Tuesday, July 05, 2005

Capitalism Rocks

Yeah, yeah, yeah! especially in poorer countries. Just look what capitalism has done for South Korea and Taiwan and what is happening in China and India. On the flip side are North Korea, Cuba and most of Africa. These economic and human disasters share a common demographic, ie rule by a megalomaniac like Kim Il Sung, Fidel Castro or Robert Mugabe. The lesson is that wherever capitalism is allowed to flourish, it does so and poor people prosper.

That reminds me of the Live8 rock-fest that kicked off last weekend. “Sir” Mark Steyn pinpoints the mortal flaw of the Live8 bonanza. At the first LiveAid bananarama two decades ago, “Sir Bob (Geldof) was at least demanding we give him our own fokkin' money. This time round, he was asking that we join him into bullying the G8 blokes to give their taxpayers' fokkin' money.”

Steyn again: “I love old rockers - not for the songs, which are awful, but for their business affairs, which so totally rock. In 1997, David Bowie became the first pop star to hold a bond offering himself. Once upon a time, rock stars weren't rated by Moody, they were moody.
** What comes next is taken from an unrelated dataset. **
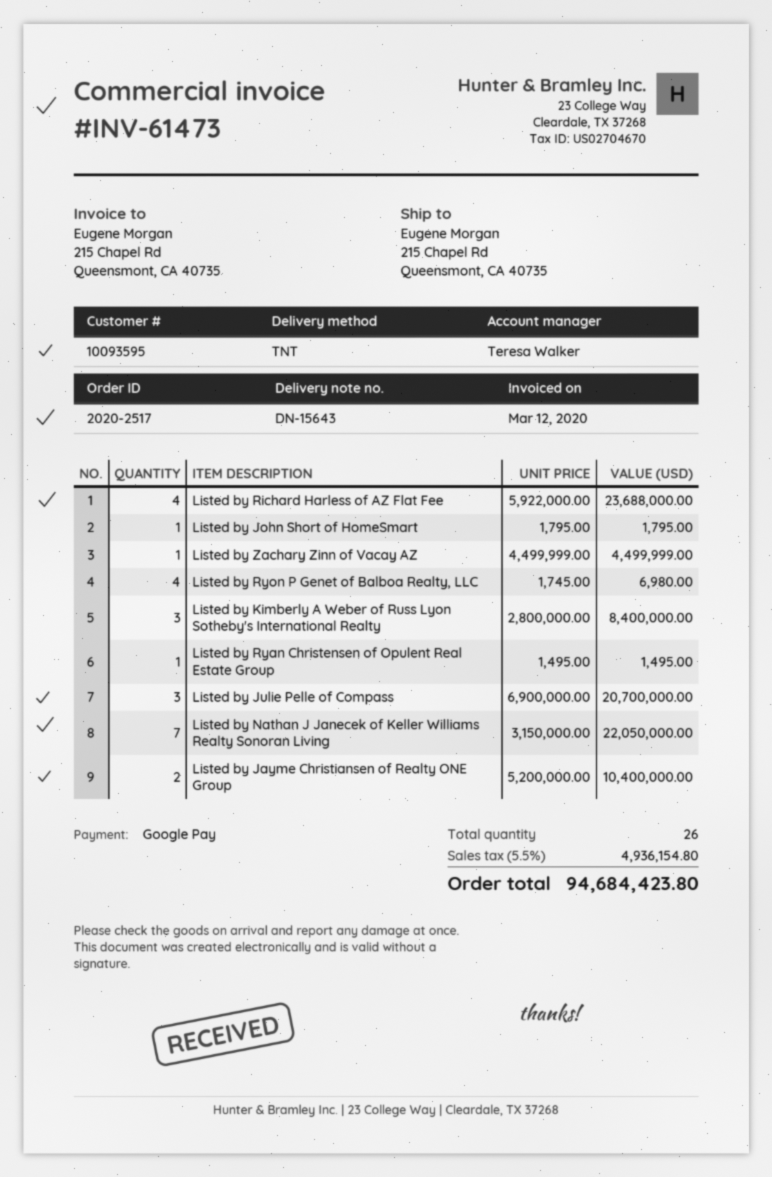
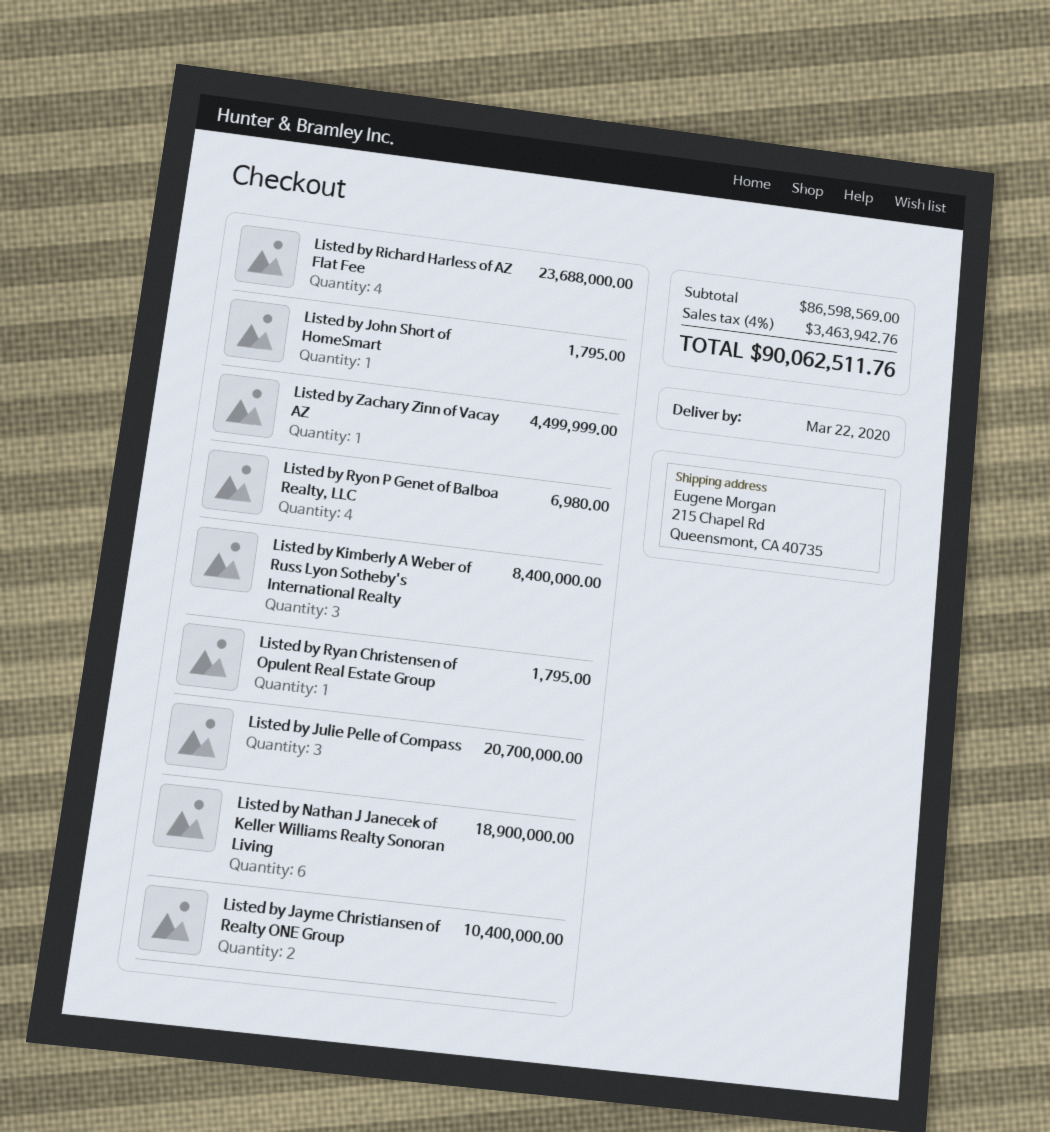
Listed by Ryan Christensen of Opulent Real Estate Group: 1 for 1495.00 -> 1 for 1795.00
Listed by Nathan J Janecek of Keller Williams Realty Sonoran Living: 7 for 22050000.00 -> 6 for 18900000.00
tax: 5.5% = 4936154.80 -> 4% = 3463942.76
total: 94684423.80 -> 90062511.76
Today these faux revolutionaries are capitalists red in tooth and claw. The system that enriched them could enrich Africa. But capitalism is the one cause the poseurs never speak up for. The rockers demand we give our fokkin' money to African dictators to manage, while they give their fokkin' money to Winthrop Stimson Putnam & Roberts to manage.”


President Bush announced last week that the U.S. would be doubling aid to Africa. He had already agreed to cancel the debts of the world's poorest countries and to give $15B to combat the AIDS epidemic in Africa.

But the socialists at G8 won’t be satisfied since the principle US approach relies far too much on that nasty capitalism.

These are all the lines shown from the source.